→ **Task input**:
--------
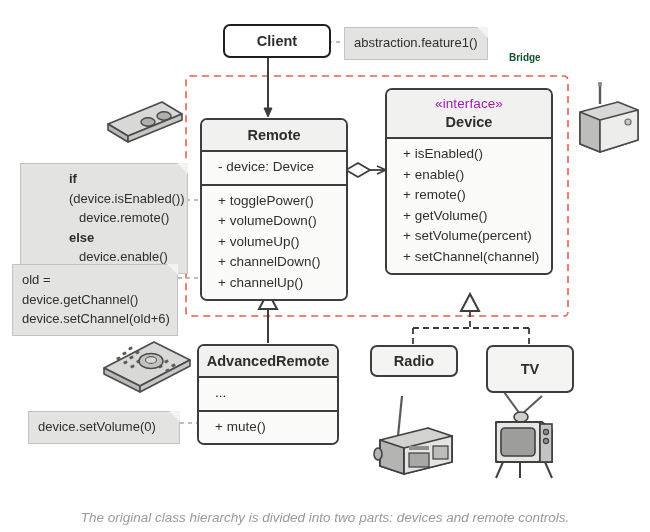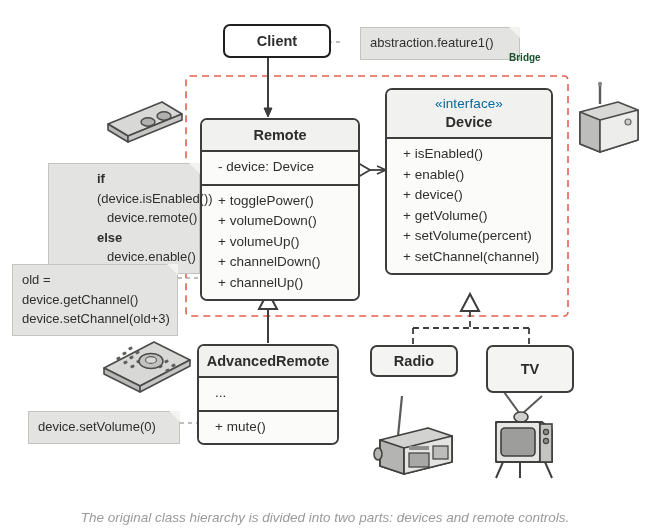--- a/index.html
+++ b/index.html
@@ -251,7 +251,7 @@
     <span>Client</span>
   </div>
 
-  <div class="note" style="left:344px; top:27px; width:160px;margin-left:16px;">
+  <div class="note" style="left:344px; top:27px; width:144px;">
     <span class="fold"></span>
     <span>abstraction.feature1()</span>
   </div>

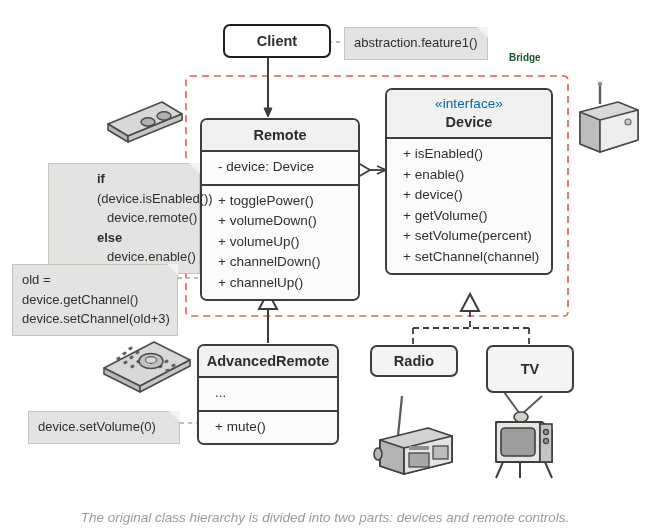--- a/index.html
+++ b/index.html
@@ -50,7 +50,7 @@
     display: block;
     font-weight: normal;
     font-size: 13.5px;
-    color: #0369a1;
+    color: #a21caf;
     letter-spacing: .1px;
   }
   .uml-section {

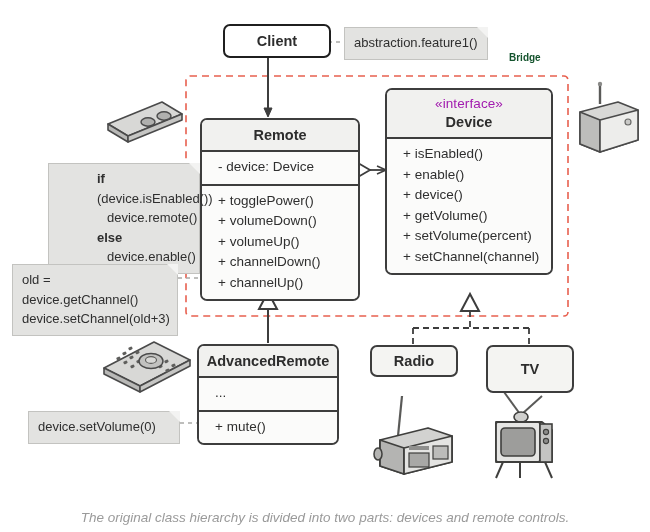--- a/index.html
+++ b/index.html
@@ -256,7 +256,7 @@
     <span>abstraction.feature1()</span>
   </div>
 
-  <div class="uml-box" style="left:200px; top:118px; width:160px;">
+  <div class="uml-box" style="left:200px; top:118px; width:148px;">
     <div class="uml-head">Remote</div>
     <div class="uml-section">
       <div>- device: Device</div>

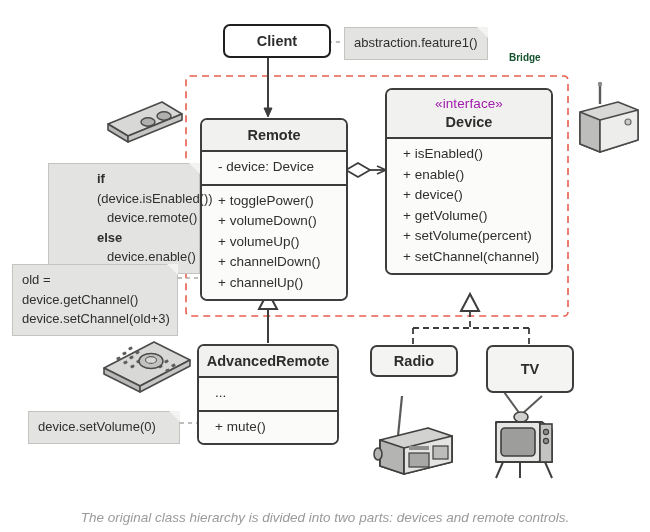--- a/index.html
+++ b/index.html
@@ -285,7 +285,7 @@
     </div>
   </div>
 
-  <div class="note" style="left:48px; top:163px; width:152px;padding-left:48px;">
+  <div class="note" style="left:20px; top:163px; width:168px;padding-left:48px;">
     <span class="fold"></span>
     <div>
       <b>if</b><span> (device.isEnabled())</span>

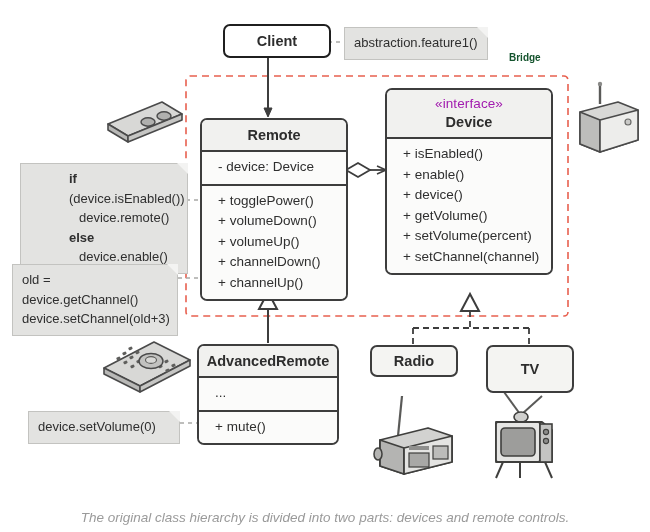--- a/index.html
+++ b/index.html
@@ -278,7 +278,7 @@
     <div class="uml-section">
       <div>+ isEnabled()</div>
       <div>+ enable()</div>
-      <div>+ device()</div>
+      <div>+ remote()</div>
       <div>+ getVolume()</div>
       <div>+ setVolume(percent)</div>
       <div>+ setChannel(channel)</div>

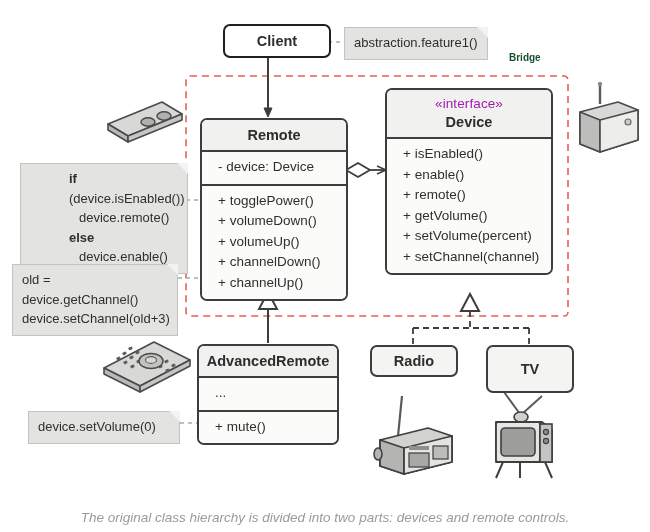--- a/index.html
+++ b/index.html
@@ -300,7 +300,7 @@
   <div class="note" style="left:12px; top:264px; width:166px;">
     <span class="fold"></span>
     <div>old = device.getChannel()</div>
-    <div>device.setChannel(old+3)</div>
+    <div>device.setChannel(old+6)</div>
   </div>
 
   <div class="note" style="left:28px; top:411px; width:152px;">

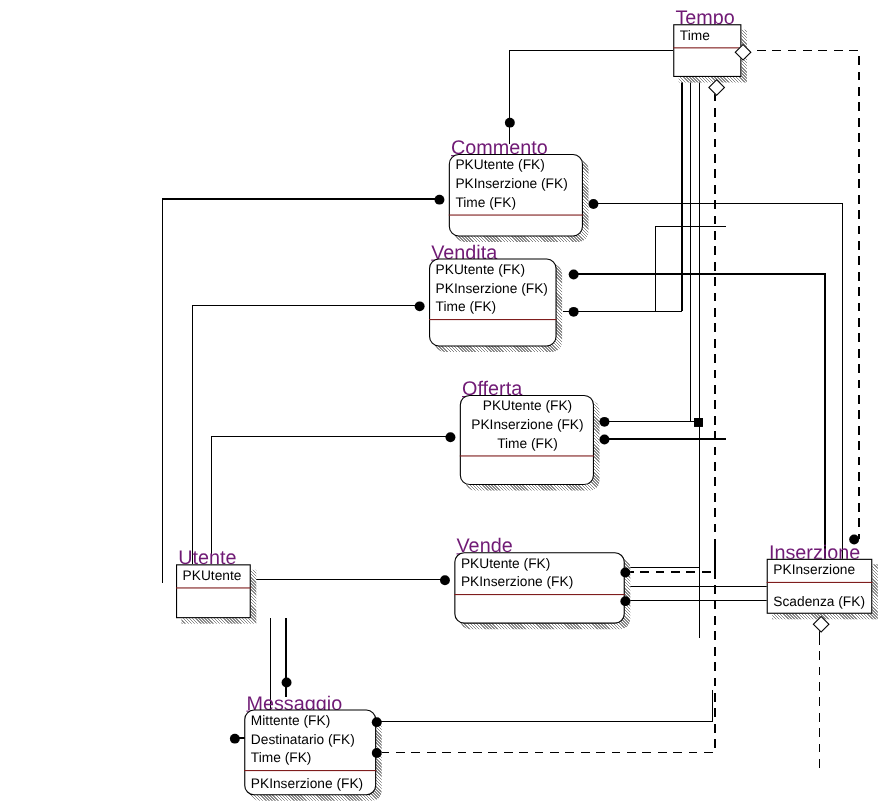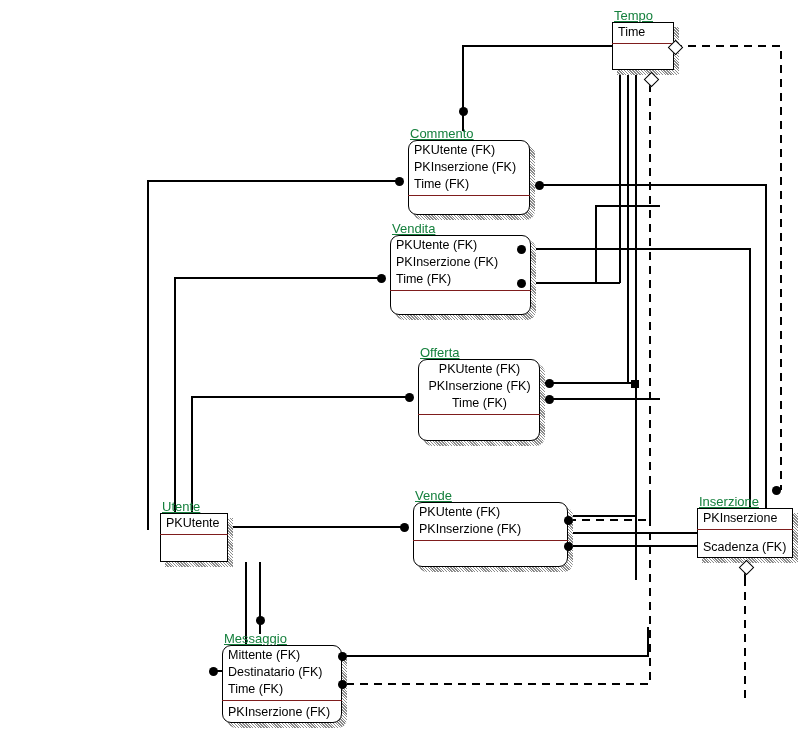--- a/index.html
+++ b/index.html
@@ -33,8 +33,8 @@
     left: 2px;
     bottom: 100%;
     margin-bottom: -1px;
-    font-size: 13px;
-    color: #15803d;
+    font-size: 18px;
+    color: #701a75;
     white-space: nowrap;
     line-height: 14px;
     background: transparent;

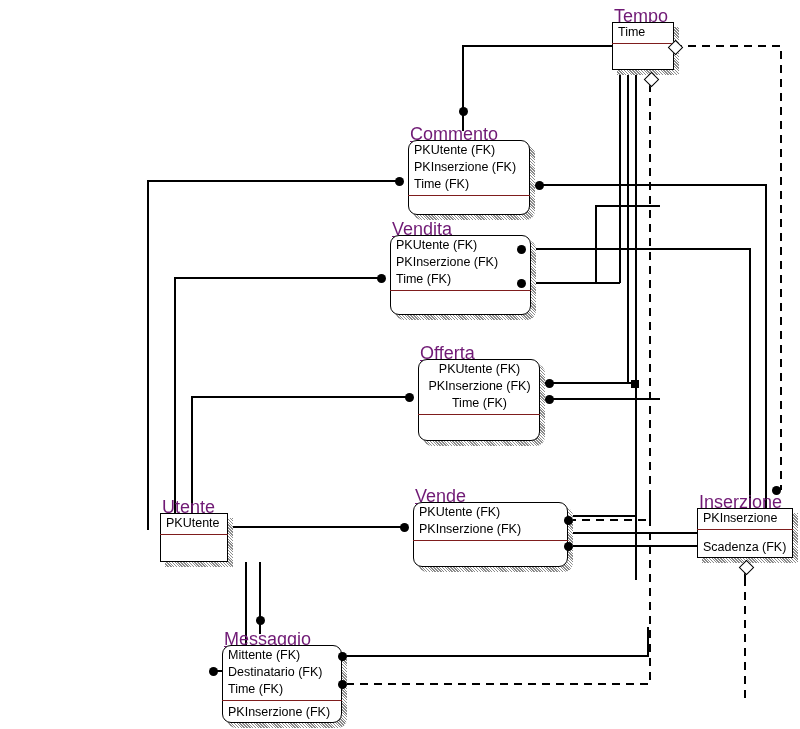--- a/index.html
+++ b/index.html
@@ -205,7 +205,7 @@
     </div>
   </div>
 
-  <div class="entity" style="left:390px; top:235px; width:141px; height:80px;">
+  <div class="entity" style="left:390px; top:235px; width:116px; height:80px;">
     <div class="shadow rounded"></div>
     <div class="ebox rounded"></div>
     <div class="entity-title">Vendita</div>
--------
→ **What needs to be done**:
Scan the preceding listing for lines that contain the word "isEnabled". Give only how many there are.

→ **Answer below**:
2